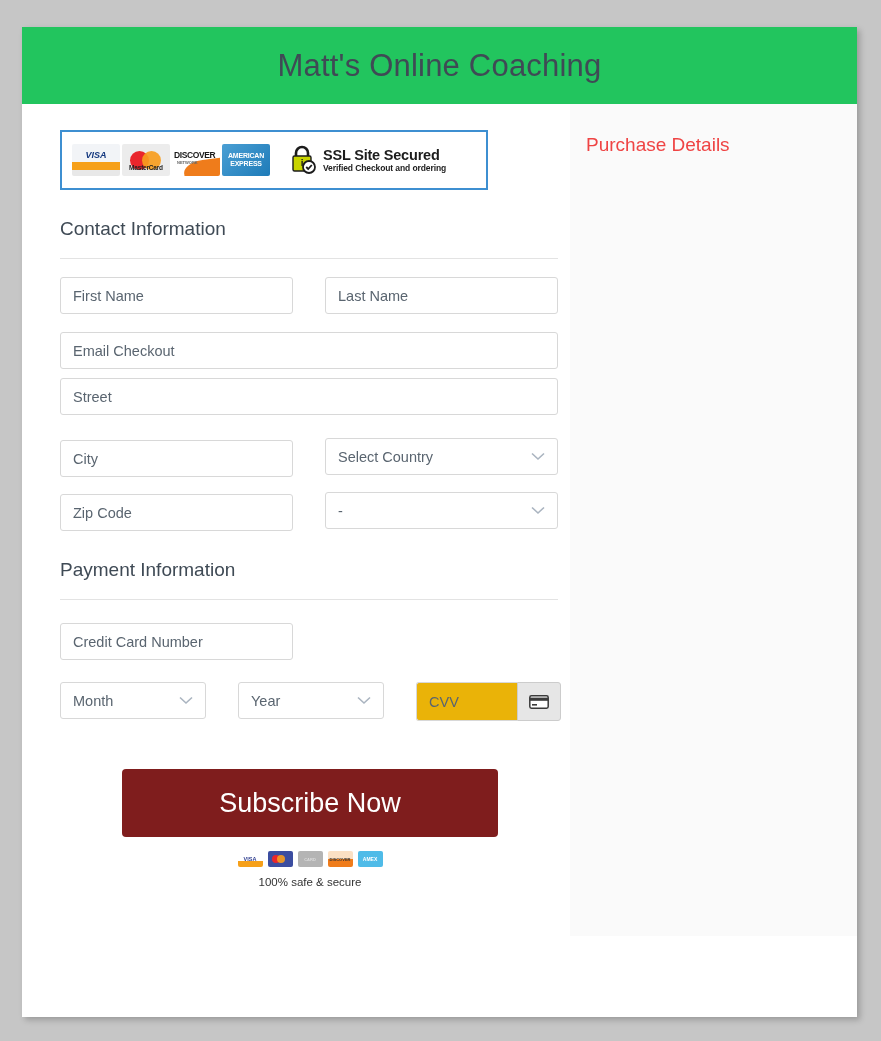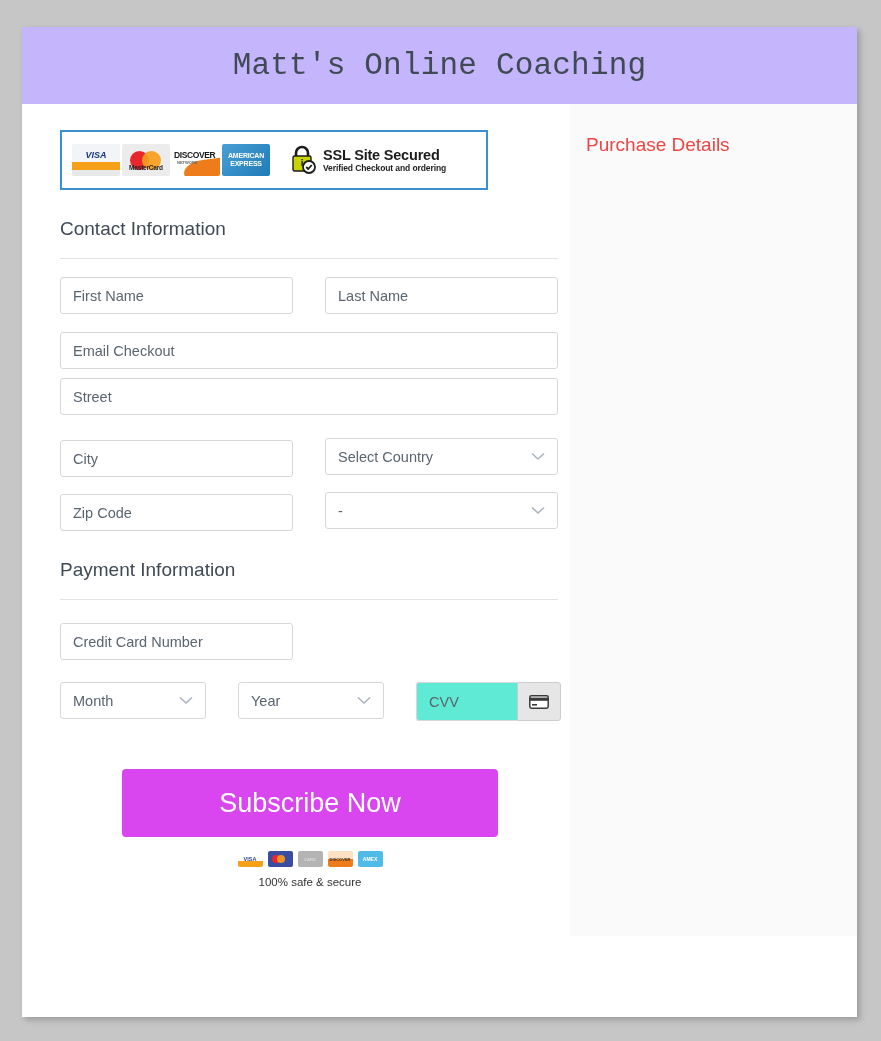--- a/index.html
+++ b/index.html
@@ -34,11 +34,10 @@
   
   .brand-header {
     height: 77px;
-    background: #c4b5fd;
+    background: #22c55e;
     display: flex;
     align-items: center;
     justify-content: center;
-    font-family: Liberation Mono, monospace;
   }
   .brand-title {
     font-size: 31px;

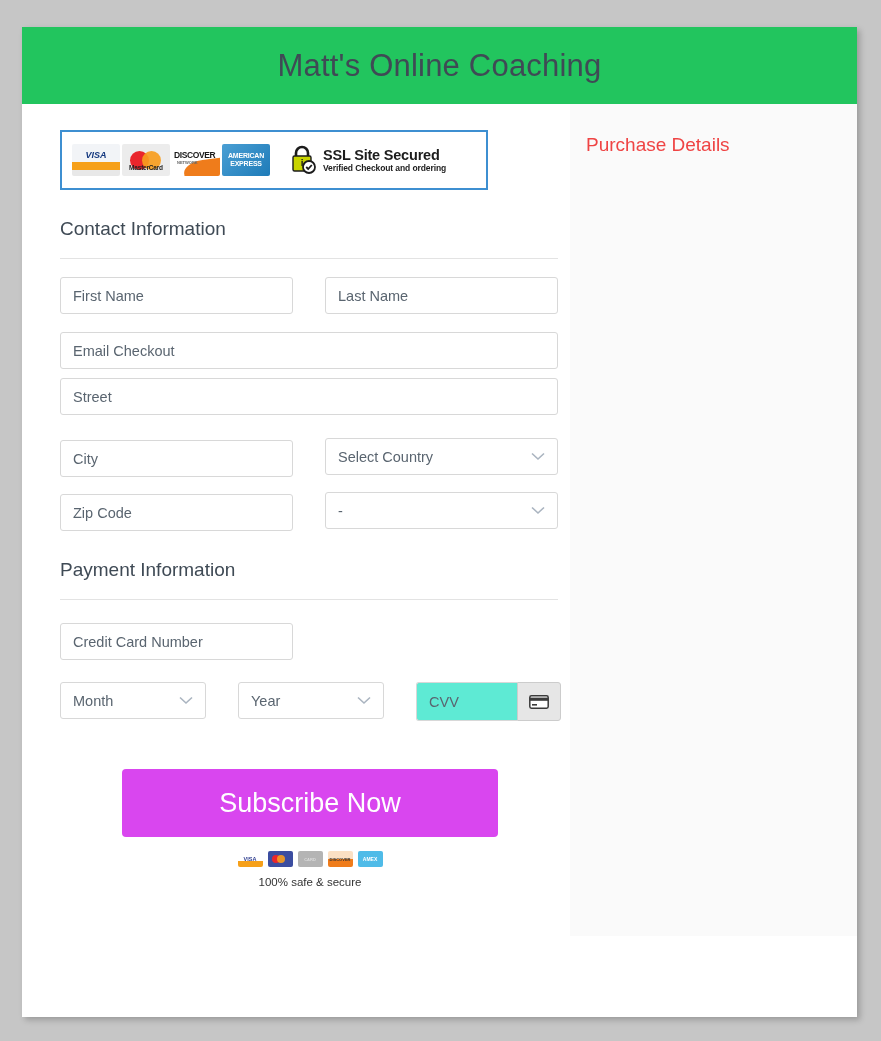--- a/index.html
+++ b/index.html
@@ -206,7 +206,7 @@
     display: flex; align-items: center;
     padding: 0 12px;
     font-size: 14.5px; color: #5a6570;
-    background: #5eead4;
+    background: #eab308;
   }
   .cvv-btn {
     width: 44px;

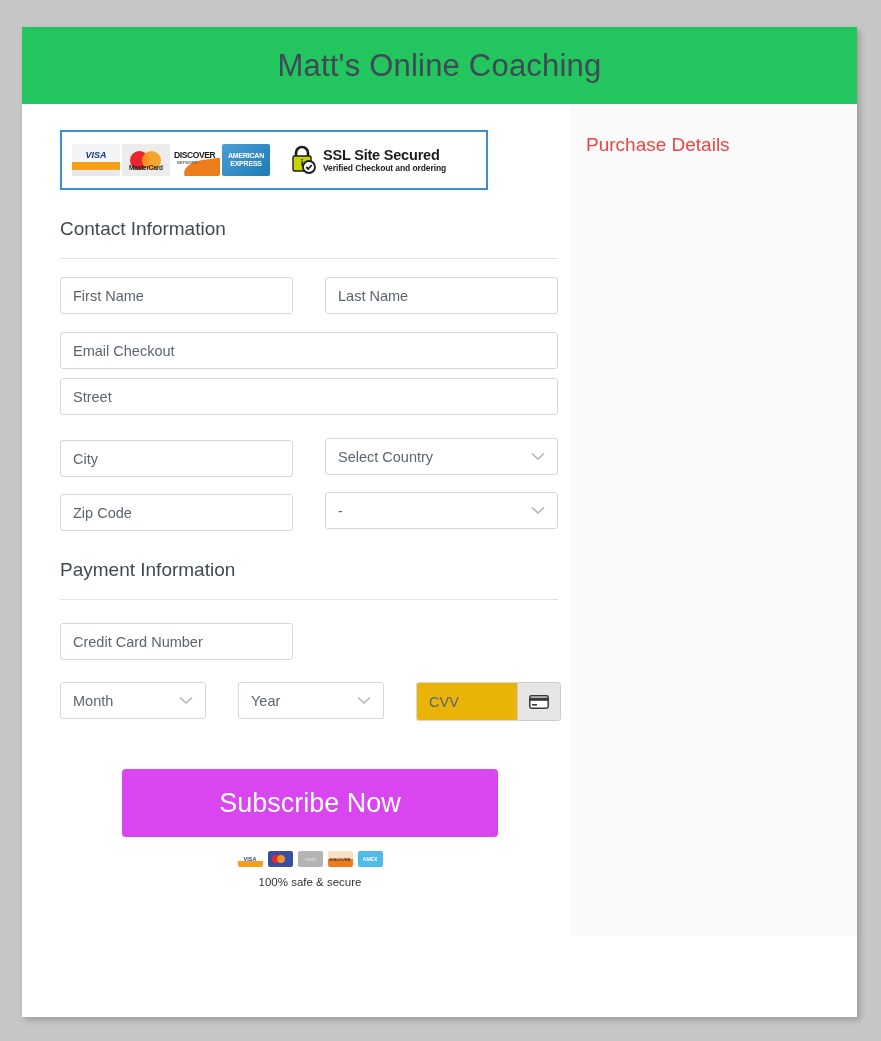--- a/index.html
+++ b/index.html
@@ -221,7 +221,7 @@
     margin: 48px 0 0 62px;
     width: 376px;
     height: 68px;
-    background: #d946ef;
+    background: #7f1d1d;
     border-radius: 4px;
     display: flex; align-items: center; justify-content: center;
     cursor: pointer;

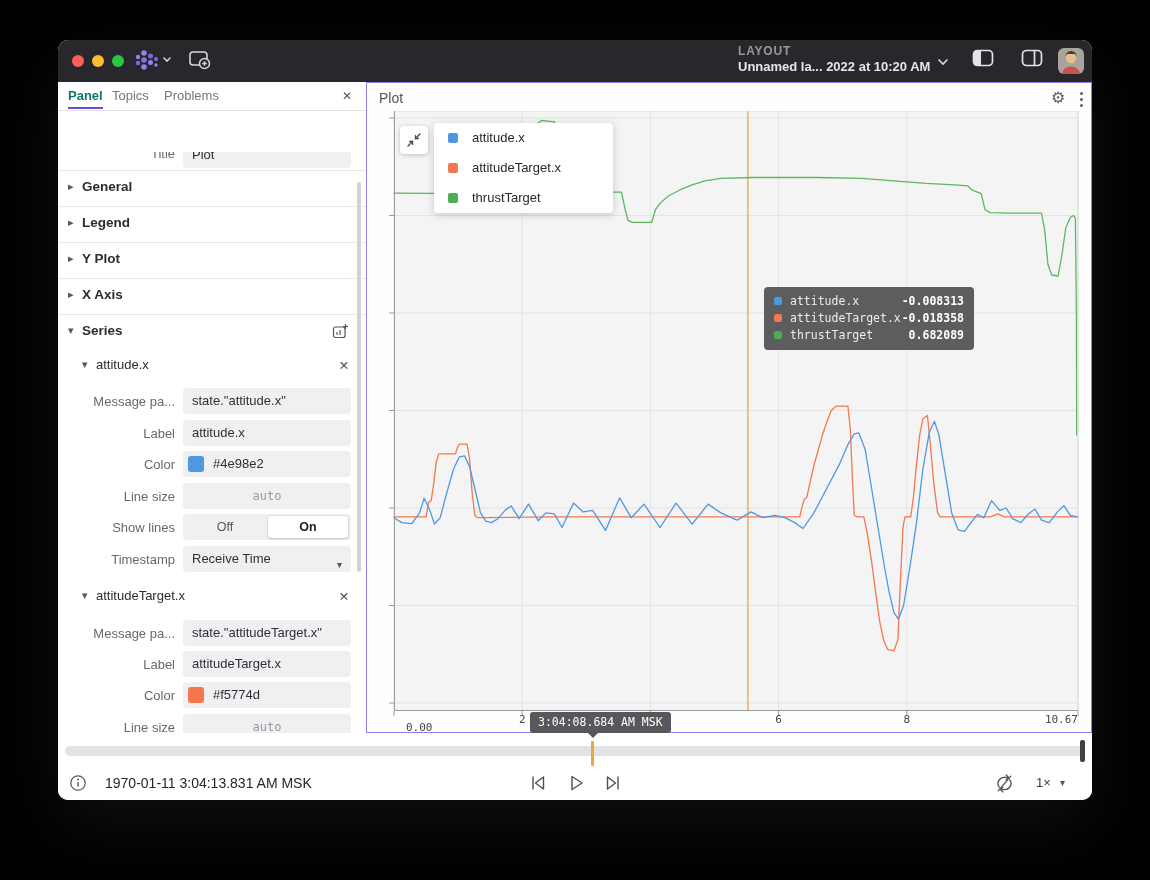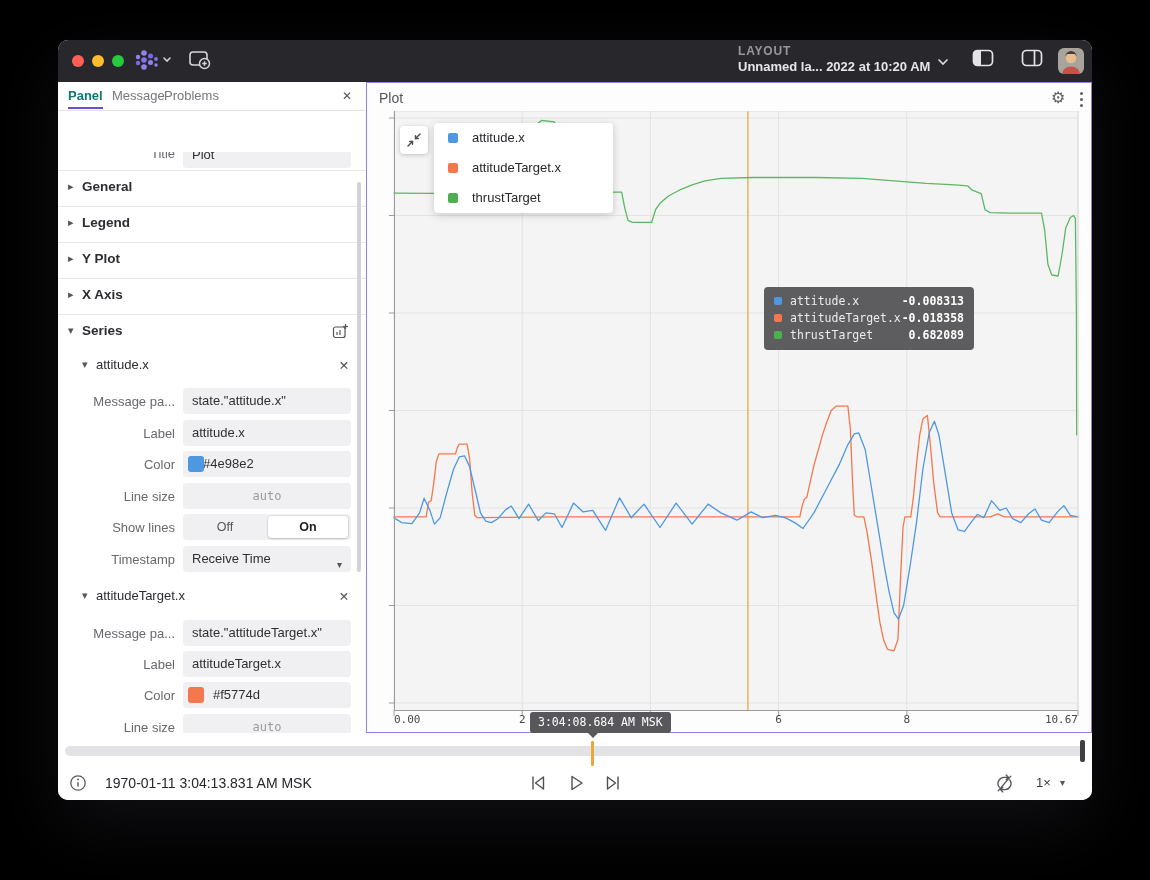--- a/index.html
+++ b/index.html
@@ -157,7 +157,7 @@
   <div class="sidebar">
     <div class="tabbar">
       <div class="tab active" style="left:10px;">Panel</div>
-      <div class="tab" style="left:54px;">Message</div>
+      <div class="tab" style="left:54px;">Topics</div>
       <div class="tab" style="left:106px;">Problems</div>
       <div class="sb-close"><span>✕</span></div>
     </div>

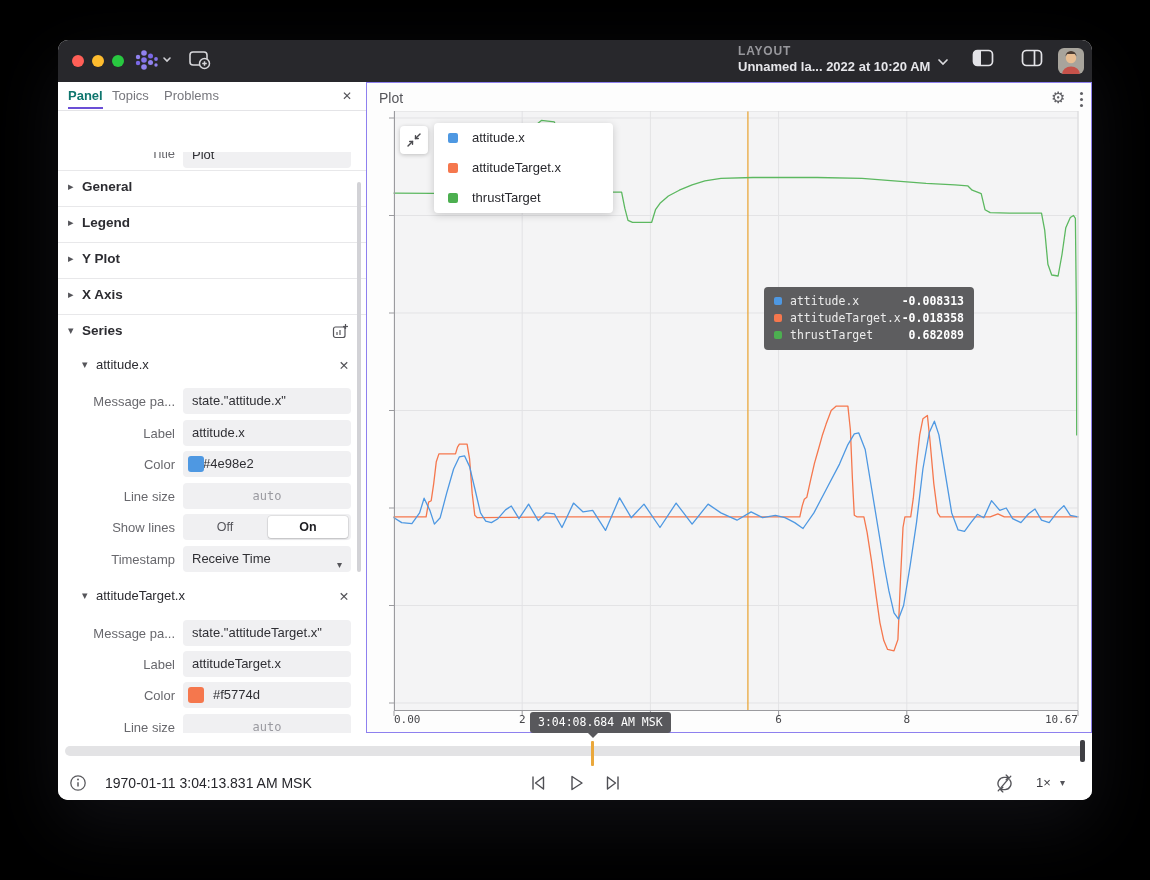--- a/index.html
+++ b/index.html
@@ -217,7 +217,7 @@
       </div>
       <div class="frow" style="top:299px;">
         <span class="flabel">Color</span>
-        <div class="finput" style="padding-left:20px;">
+        <div class="finput" style="padding-left:30px;">
           <span class="swatch" style="background-color: rgb(78, 152, 226);"></span>
           <span>#4e98e2</span>
         </div>

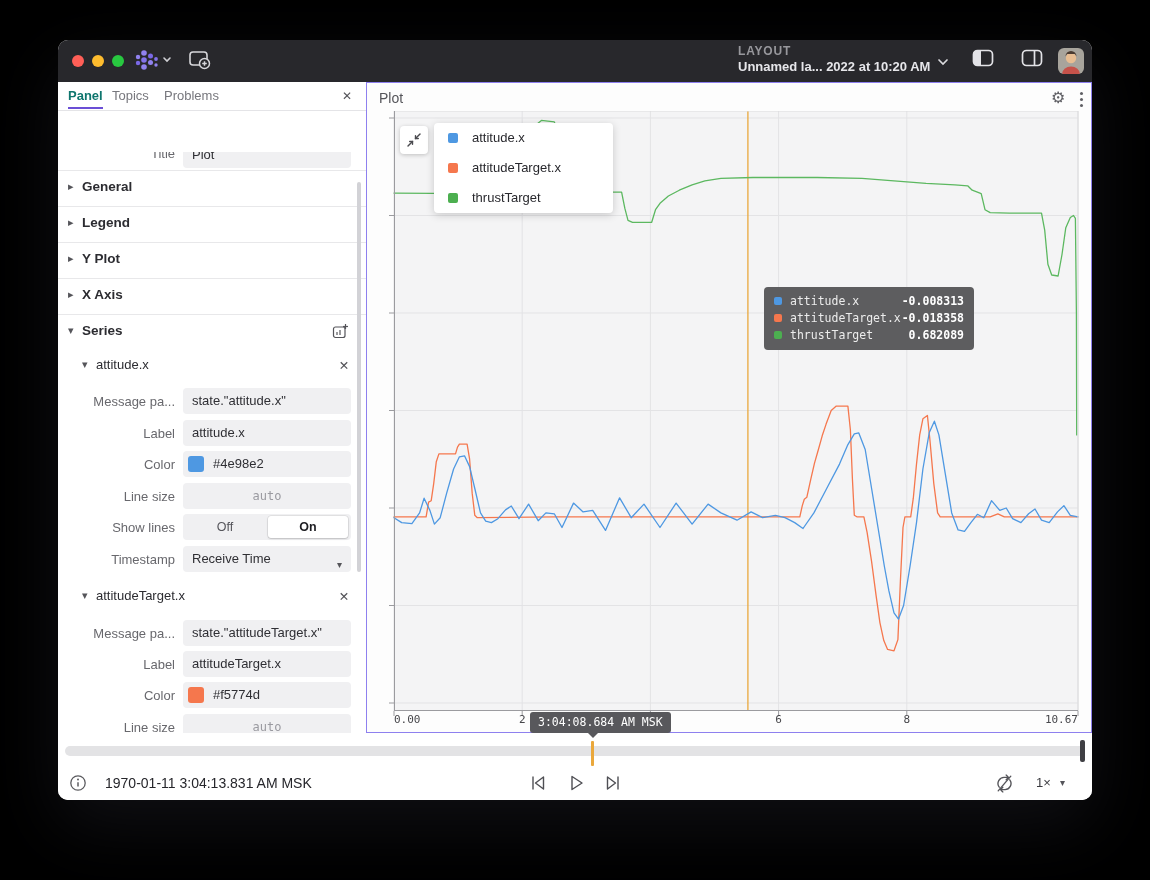--- a/index.html
+++ b/index.html
@@ -320,7 +320,7 @@
         <line x1="684.0" y1="600" x2="684.0" y2="605" stroke="#9b9b9f"></line>
       </svg>
     <div class="xlabels">
-        <div class="xtick" style="left: 0px;">0.00</div>
+        <div class="xtick" style="left: 12px; margin-top: 8px;">0.00</div>
         <div class="xtick" style="left: 128.21px; transform: translateX(-50%);">2</div>
         <div class="xtick" style="left: 256.42px; transform: translateX(-50%);">4</div>
         <div class="xtick" style="left: 384.63px; transform: translateX(-50%);">6</div>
------------------------------------------------------------------------
Exercise details:
All lines from the one holding "border-radius: 4px;" through the last line of the records need to be copied exactly, both ends included, and the pictures left behind.

Exercise result:
     border-radius: 4px;
     display: flex; align-items: center; justify-content: center;
     cursor: pointer;

--- a/index.html
+++ b/index.html
@@ -157,7 +157,7 @@
   <div class="sidebar">
     <div class="tabbar">
       <div class="tab active" style="left:10px;">Panel</div>
-      <div class="tab" style="left:54px;">Message</div>
+      <div class="tab" style="left:54px;">Topics</div>
       <div class="tab" style="left:106px;">Problems</div>
       <div class="sb-close"><span>✕</span></div>
     </div>

--- a/index.html
+++ b/index.html
@@ -217,7 +217,7 @@
       </div>
       <div class="frow" style="top:299px;">
         <span class="flabel">Color</span>
-        <div class="finput" style="padding-left:20px;">
+        <div class="finput" style="padding-left:30px;">
           <span class="swatch" style="background-color: rgb(78, 152, 226);"></span>
           <span>#4e98e2</span>
         </div>

--- a/index.html
+++ b/index.html
@@ -320,7 +320,7 @@
         <line x1="684.0" y1="600" x2="684.0" y2="605" stroke="#9b9b9f"></line>
       </svg>
     <div class="xlabels">
-        <div class="xtick" style="left: 0px;">0.00</div>
+        <div class="xtick" style="left: 12px; margin-top: 8px;">0.00</div>
         <div class="xtick" style="left: 128.21px; transform: translateX(-50%);">2</div>
         <div class="xtick" style="left: 256.42px; transform: translateX(-50%);">4</div>
         <div class="xtick" style="left: 384.63px; transform: translateX(-50%);">6</div>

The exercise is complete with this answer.